Take this job and shove it?

That’s the title of an old country chestnut, written by David Allan Coe in 1978, and most famously covered by Johnny Paycheck.

Fast forward 34 years and it’s a tune, in increasingly strident fashion, being sung by more and more Americans workers.

Why Americans are feeling the urge to leave a job in this economy seems to be a mystery. The U.S. Labor Department just announced that the number of U.S. workers applying for jobless benefits spiked to its highest levels since January (to 380,000, the agency reports).

And the Bureau of Labor Statistics says that the unemployment rate for March was 8.2% (with many private economists saying the real jobless rate is much higher than that).

So what’s up with the “quitters”? In actuality, Americans have been leaving jobs on a regular basis, although it hasn’t received much notice in the media.

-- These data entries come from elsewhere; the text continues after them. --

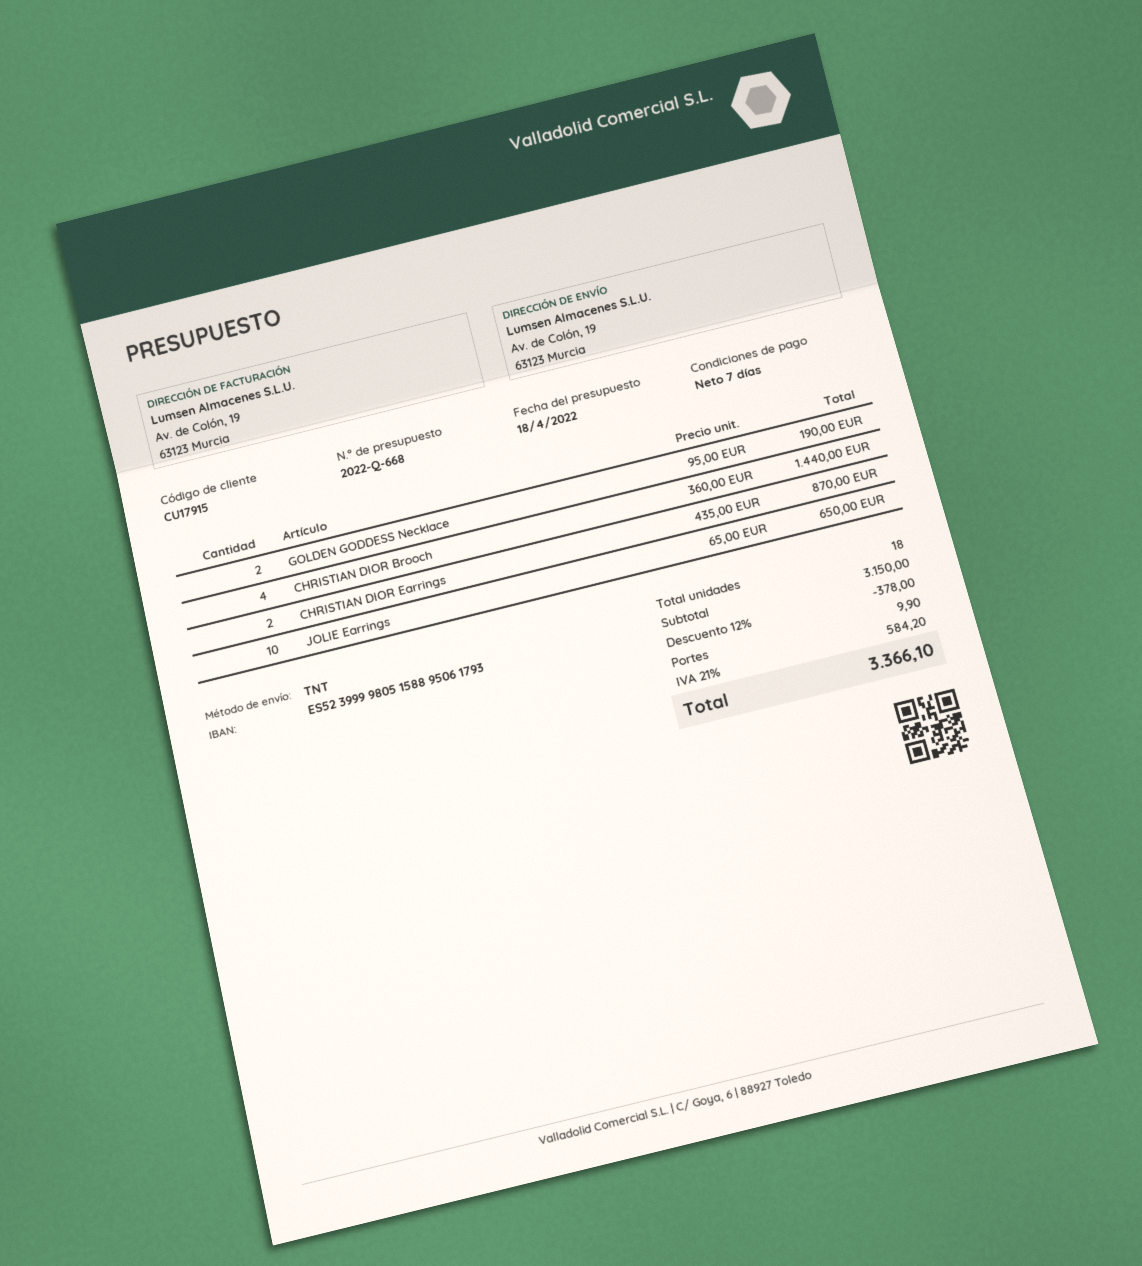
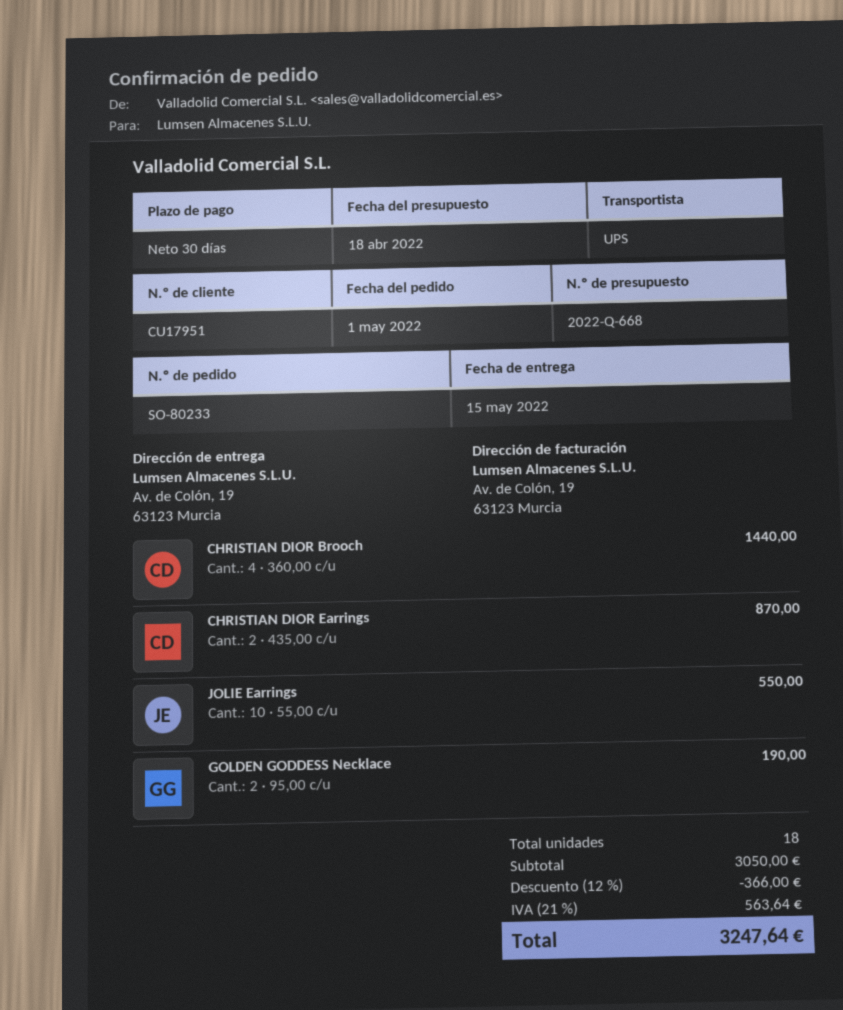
payment terms: 7 days -> 30 days
customer number: CU17915 -> CU17951
shipping method: TNT -> UPS
JOLIE Earrings: 10 x 65.00 = 650.00 -> 10 x 55.00 = 550.00
subtotal: 3150.00 -> 3050.00
discount: 12% = 378.00 -> 12% = 366.00
shipping: 9.90 -> none
tax: 21% = 584.20 -> 21% = 563.64
total: 3366.10 -> 3247.64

According to the government’s Job Openings and Labor Turnover Survey, the “quits rate” (the term the government uses for workers who leave a job on their own) rose to 2.1 million–300,000 above the 1.8 million the government recorded at the height of the recession in January 2009. The most recent high was 2.9 million American workers leaving their jobs in December 2007, before the economic tsunami hit.

Taken together with the survey’s “separations” figure (the term Uncle Sam uses for workers who leave a job either via retirement, “voluntary quits” and involuntary layoffs), 51% of such employment separations came from employees walking away from their jobs. That’s up from 49.8% in February, and signals a milestone for the survey–more Americans are quitting their jobs than being laid off.

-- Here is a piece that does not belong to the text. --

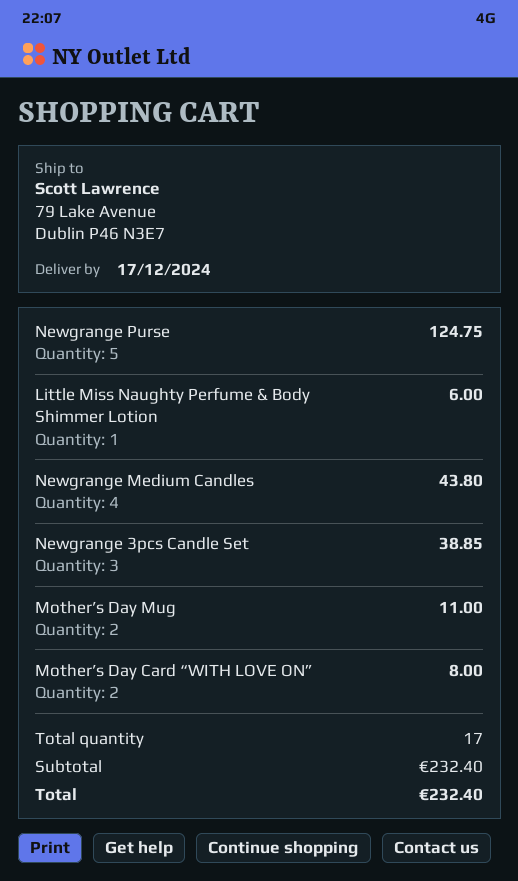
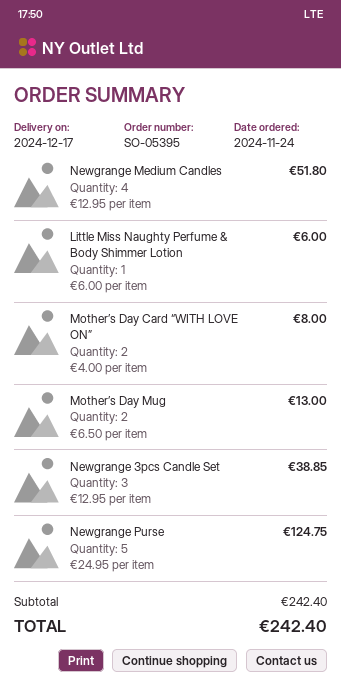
Newgrange Medium Candles: 4 for 43.80 -> 4 for 51.80
Mother’s Day Mug: 2 for 11.00 -> 2 for 13.00
subtotal: 232.40 -> 242.40
total: 232.40 -> 242.40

The bump-up in “job quits” may be due to signs of a more robust U.S economy, with consumer confidence, unemployment and housing values all ahead of where they stood in April 2011.

But some economists aren’t so sure.

“Quits go hand-in-hand with consumer confidence and for the first time of the recovery, quits represent a greater percentage of total separations than do involuntary layoffs,” explains Nicholas Colas, chief market strategist at ConvergEx Group, in a research note first published by CNBC’s Fast Money on Friday. “(But) careful analysis of February’s JOLTS data leaves us scratching our heads and hoping March was an anomaly.”

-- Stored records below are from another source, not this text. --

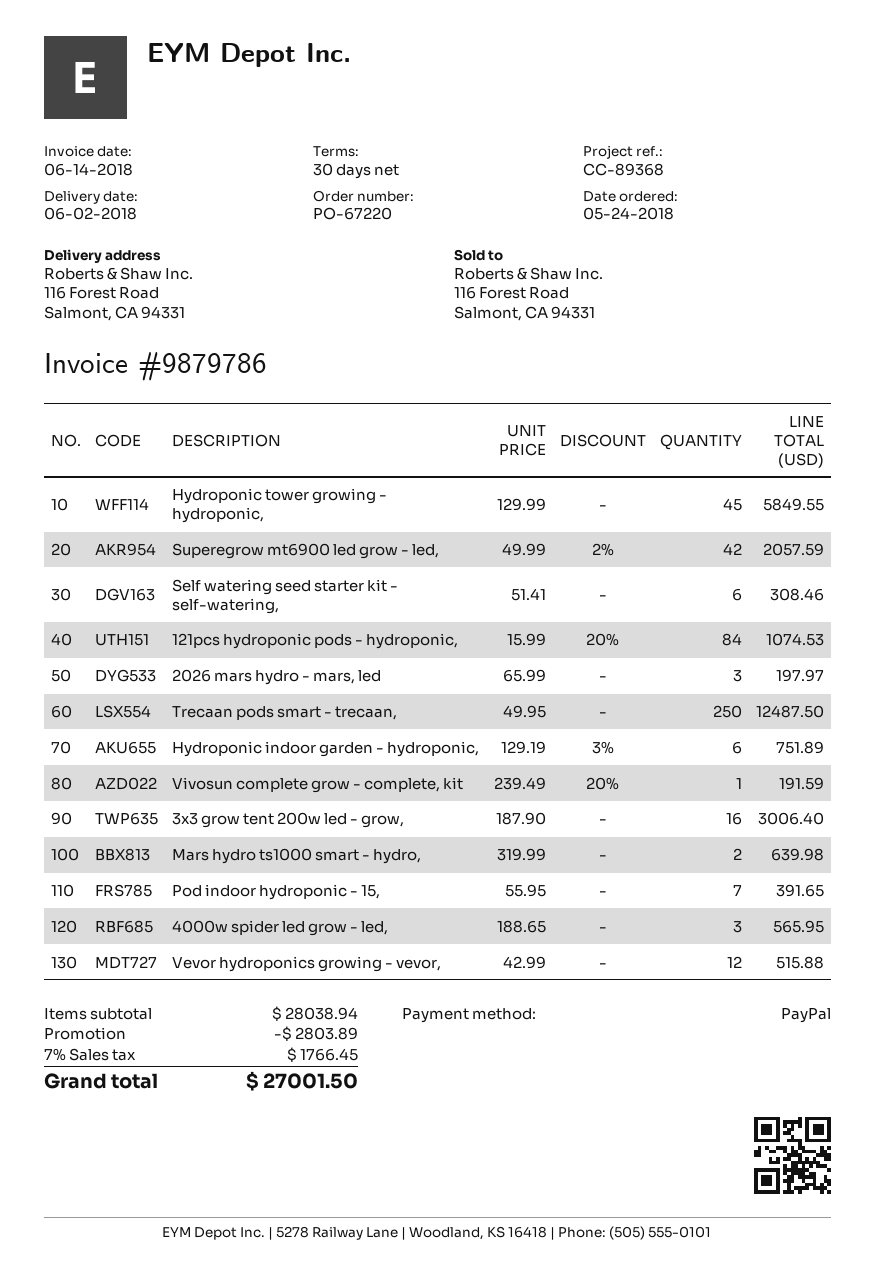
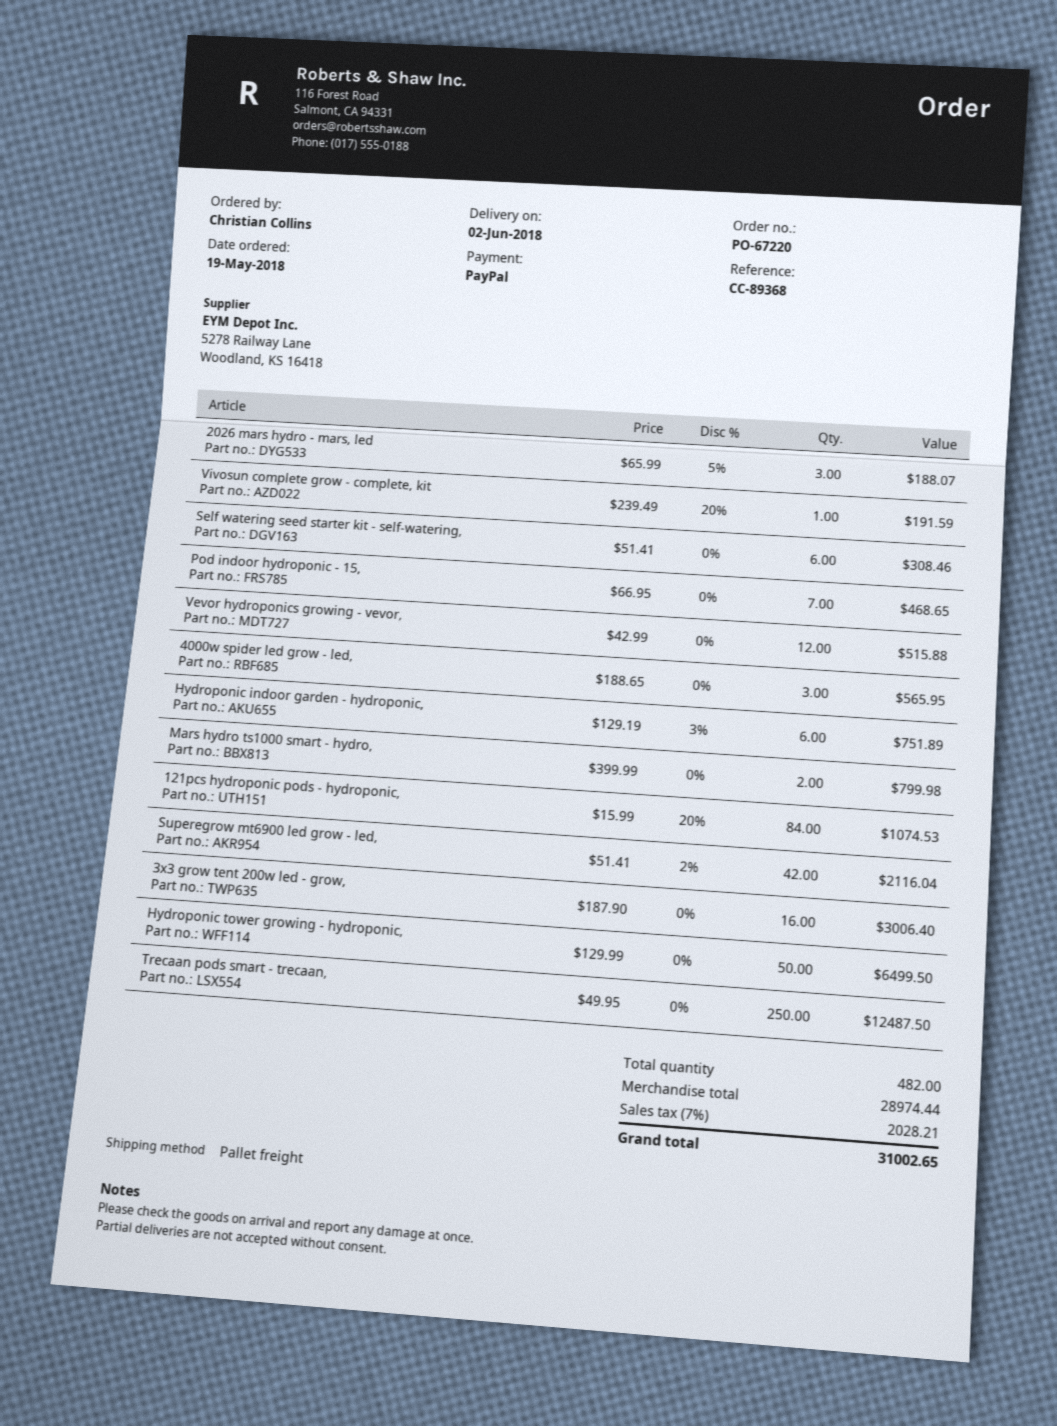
order date: 2018-05-24 -> 2018-05-19
Hydroponic tower growing - hydroponic,: 45 x 129.99 = 5849.55 -> 50 x 129.99 = 6499.50
Superegrow mt6900 led grow - led,: 42 x 49.99 - 2% = 2057.59 -> 42 x 51.41 - 2% = 2116.04
2026 mars hydro - mars, led: 3 x 65.99 = 197.97 -> 3 x 65.99 - 5% = 188.07
Mars hydro ts1000 smart - hydro,: 2 x 319.99 = 639.98 -> 2 x 399.99 = 799.98
Pod indoor hydroponic - 15,: 7 x 55.95 = 391.65 -> 7 x 66.95 = 468.65
subtotal: 28038.94 -> 28974.44
discount: 2803.89 -> none
tax: 7% = 1766.45 -> 7% = 2028.21
total: 27001.50 -> 31002.65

Maybe the great American worker knows something the eggheads in Washington and on Wall Street don’t. Or more likely, an increasing amount of Americans may have finally had enough of working longer hours for shorter pay, and are striking out on their own and setting up an office in the garage, or heading off to North Dakota and Western Pennsylvania to cash in on the shale oil boom.

Nobody really knows.

But economists and maybe even nervous employers will be keeping a close eye on next month’s JOLTS survey. Some of their best workers may, indirectly at least, be on it.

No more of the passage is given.